The COVID-19 pandemic has taken the world by storm. This crisis too shall end – but its implications shall never be forgotten. Similar to the Great Recession, as the financial industry suffered a great reform, the birth of fintech was witnessed shortly after. At this point we have just started to feel the impact on financial markets, consumers, and businesses globally. On the flip side, this pandemic has resulted in the biggest catalyst for digital transformation we have seen in years, wherein digitizing one’s business has moved from a good-to-have, to a must-have in order to survive. The lack of a digital element to one’s work renders their product unsellable since the way consumers travel, work, shop and interact has changed drastically. What does this mean for the fintech industry? History provides strong evidence of this correlation.

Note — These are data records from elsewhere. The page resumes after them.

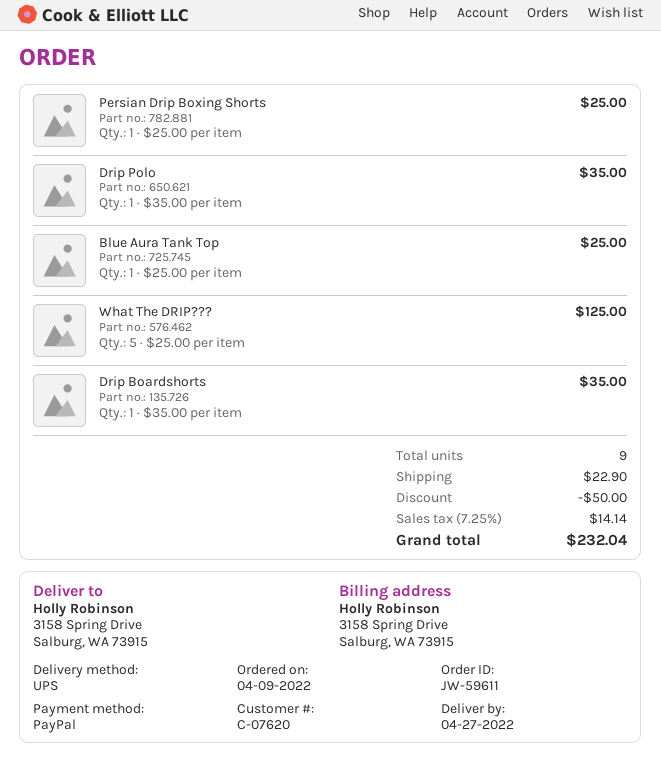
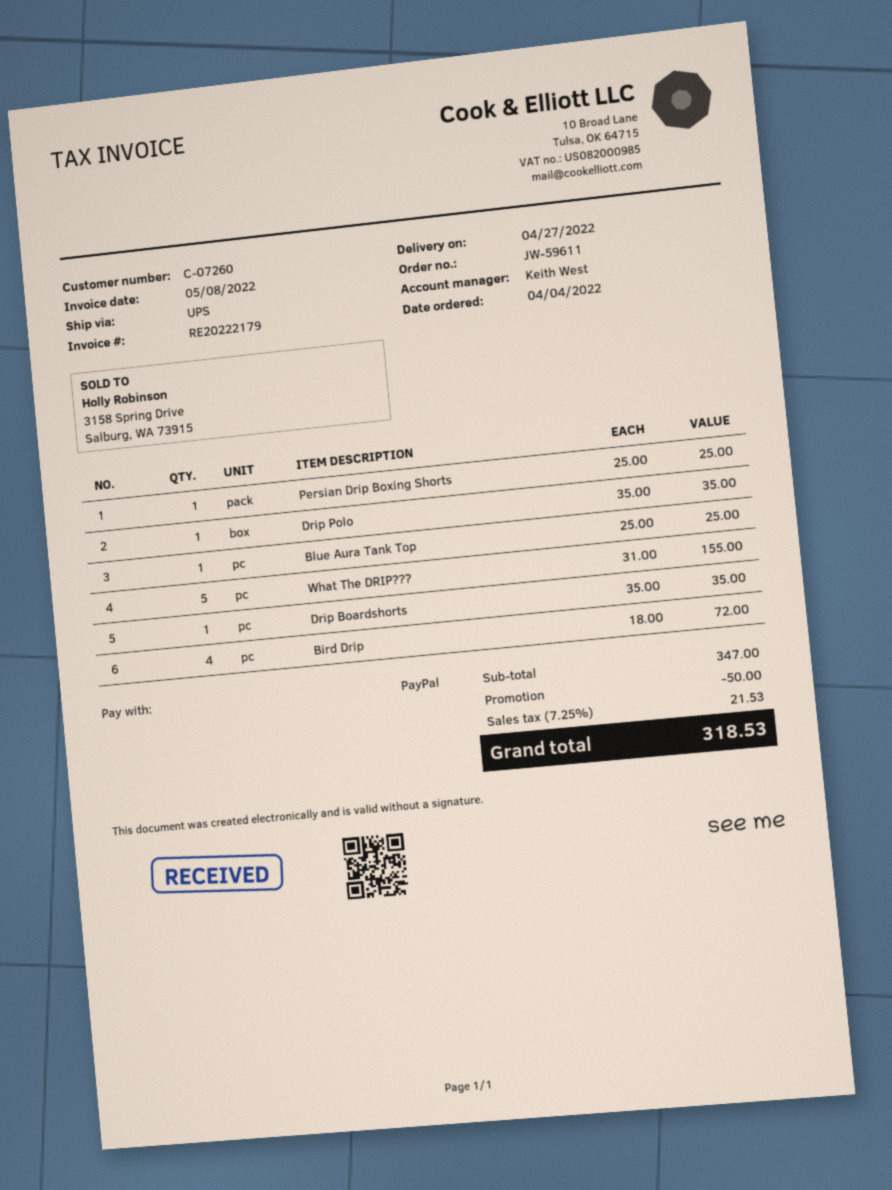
order date: 2022-04-09 -> 2022-04-04
customer number: C-07620 -> C-07260
What The DRIP???: 5 x 25.00 = 125.00 -> 5 x 31.00 = 155.00
Bird Drip: none -> 4 x 18.00 = 72.00
shipping: 22.90 -> none
tax: 7.25% = 14.14 -> 7.25% = 21.53
total: 232.04 -> 318.53

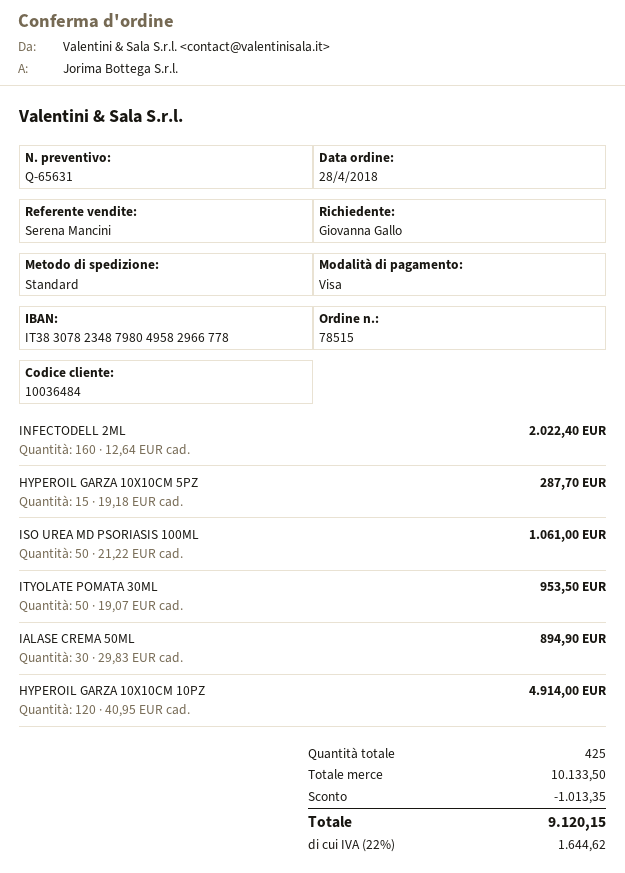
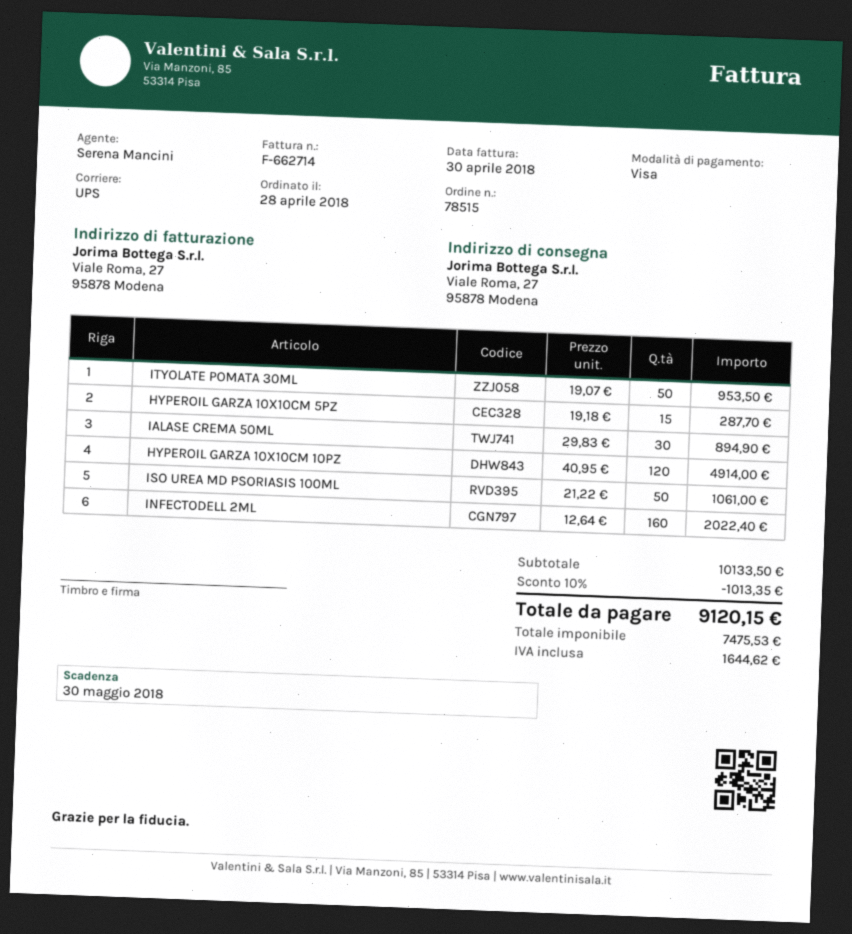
shipping method: standard -> UPS

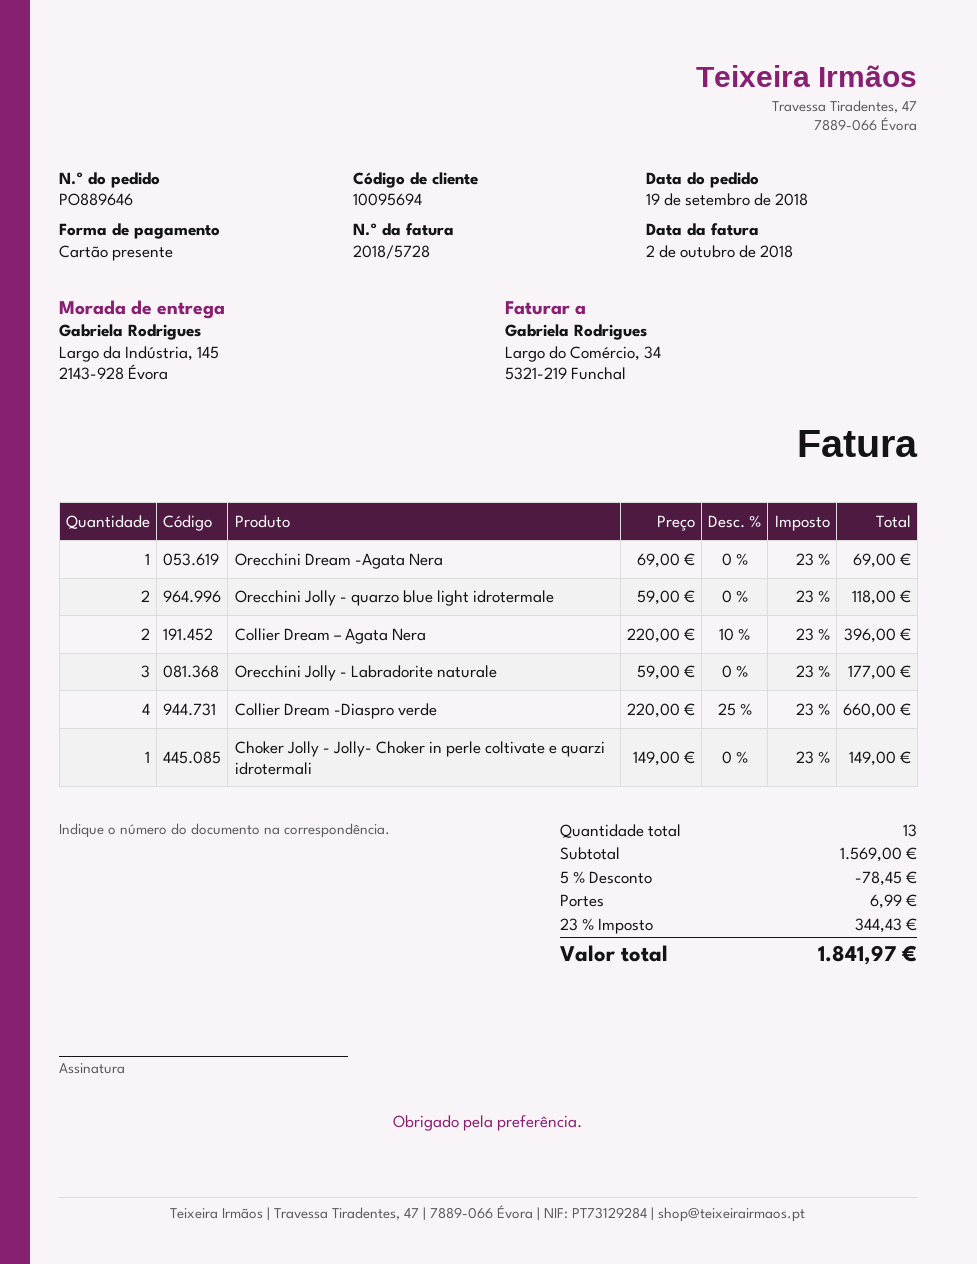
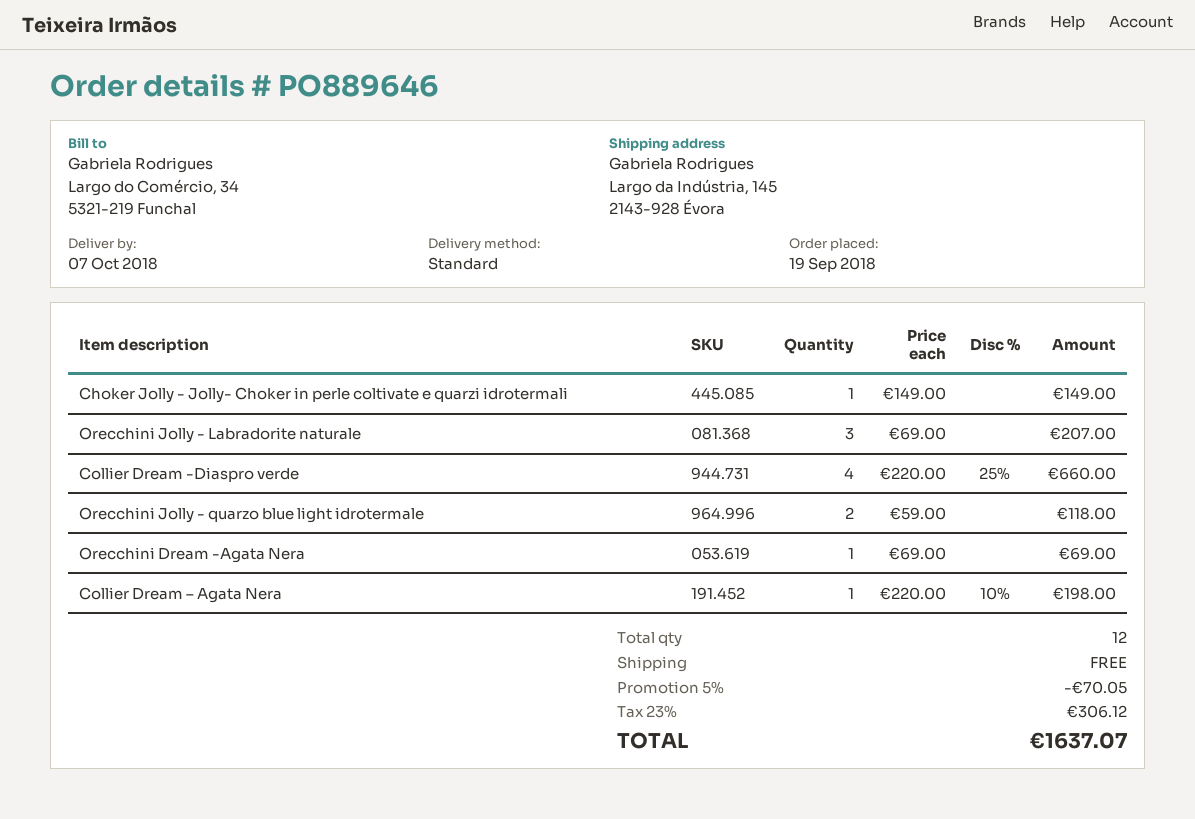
Collier Dream – Agata Nera: 2 x 220.00 - 10% = 396.00 -> 1 x 220.00 - 10% = 198.00
Orecchini Jolly - Labradorite naturale: 3 x 59.00 = 177.00 -> 3 x 69.00 = 207.00
total quantity: 13 -> 12
discount: 5% = 78.45 -> 5% = 70.05
shipping: 6.99 -> 0.00
tax: 23% = 344.43 -> 23% = 306.12
total: 1841.97 -> 1637.07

A study on the “World Financial Crisis and Cybercrime” [1] highlights that in 2008–2009, “the worldwide financial crisis sparked an increase in spam production following the initial mid-September collapse of Lehman Brothers Bank, Bank of America, and AIG. As the world’s stock markets crashed, spammers attempted to lure recipients by promoting services that claimed to eliminate or leverage debts, mortgages, and other fiscal or loan obligations.” Therefore, this article shall seek to outline how different areas in the fintech space that have been impacted by the pandemic in discussion.

I. Payments

The chance of a recession in 2020 has increased dramatically with Good Judgment[2] forecasters’ estimates of a US recession by the end of March 2021, the Organisation for Economic Co-operation and Development (OECD) and the International Monetary Funds (IMF), as well as banks like JP Morgan having downgraded their estimates for global growth. Companies that deal with POS machines have seen a negative impact as retail shops have rapidly closed their doors to prevent the further spread of the virus[3]. Moreover, due to the travel restraints, the digital payments sector has seen a decrease in the number of transactions due to the impact on air travel and hospitality with an increase on cancellations and refunds across the globe[4].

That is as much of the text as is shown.